Modification records →
################
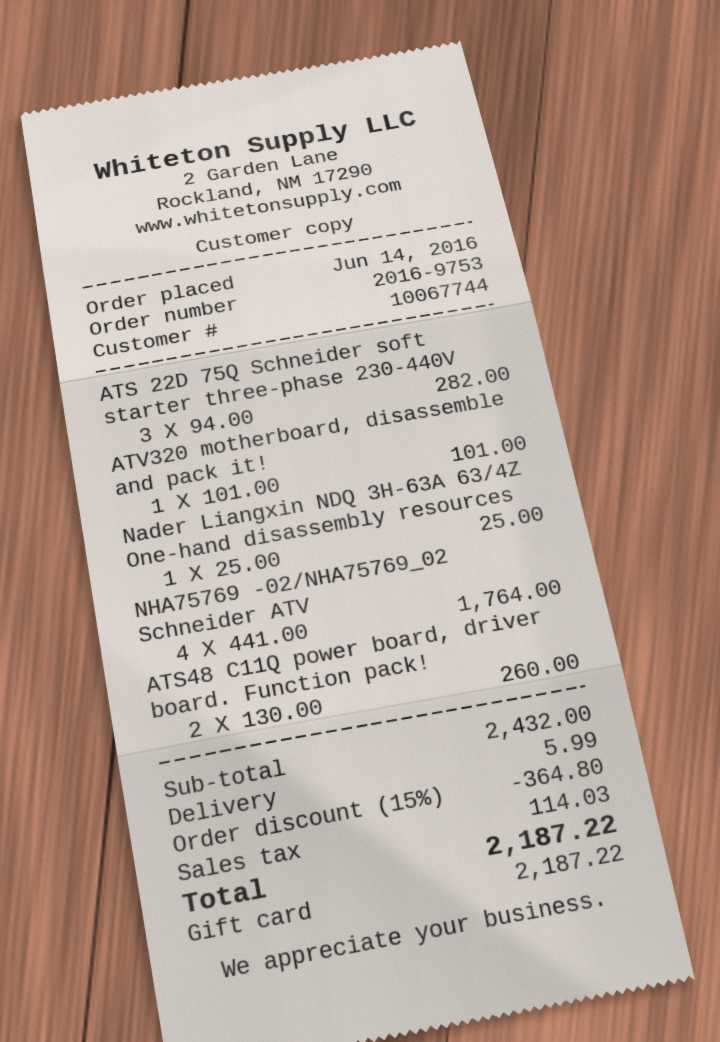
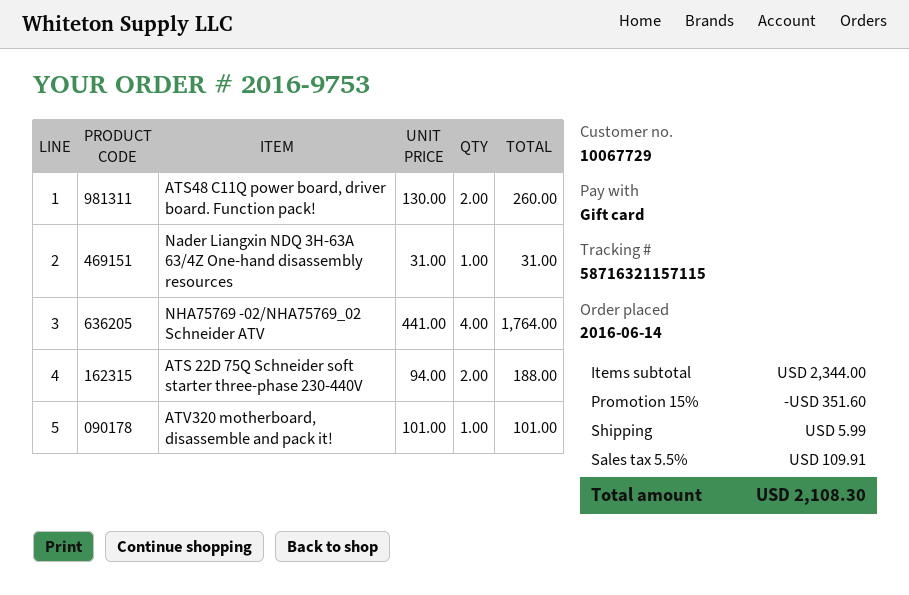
customer number: 10067744 -> 10067729
ATS 22D 75Q Schneider soft starter three-phase 230-440V: 3 x 94.00 = 282.00 -> 2 x 94.00 = 188.00
Nader Liangxin NDQ 3H-63A 63/4Z One-hand disassembly resources: 1 x 25.00 = 25.00 -> 1 x 31.00 = 31.00
subtotal: 2432.00 -> 2344.00
discount: 15% = 364.80 -> 15% = 351.60
tax: 114.03 -> 109.91
total: 2187.22 -> 2108.30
################
Task details →
The data must be reproduced exactly, and no picture may appear in the copy.

Response to the task →
customer number: 10067744 -> 10067729
ATS 22D 75Q Schneider soft starter three-phase 230-440V: 3 x 94.00 = 282.00 -> 2 x 94.00 = 188.00
Nader Liangxin NDQ 3H-63A 63/4Z One-hand disassembly resources: 1 x 25.00 = 25.00 -> 1 x 31.00 = 31.00
subtotal: 2432.00 -> 2344.00
discount: 15% = 364.80 -> 15% = 351.60
tax: 114.03 -> 109.91
total: 2187.22 -> 2108.30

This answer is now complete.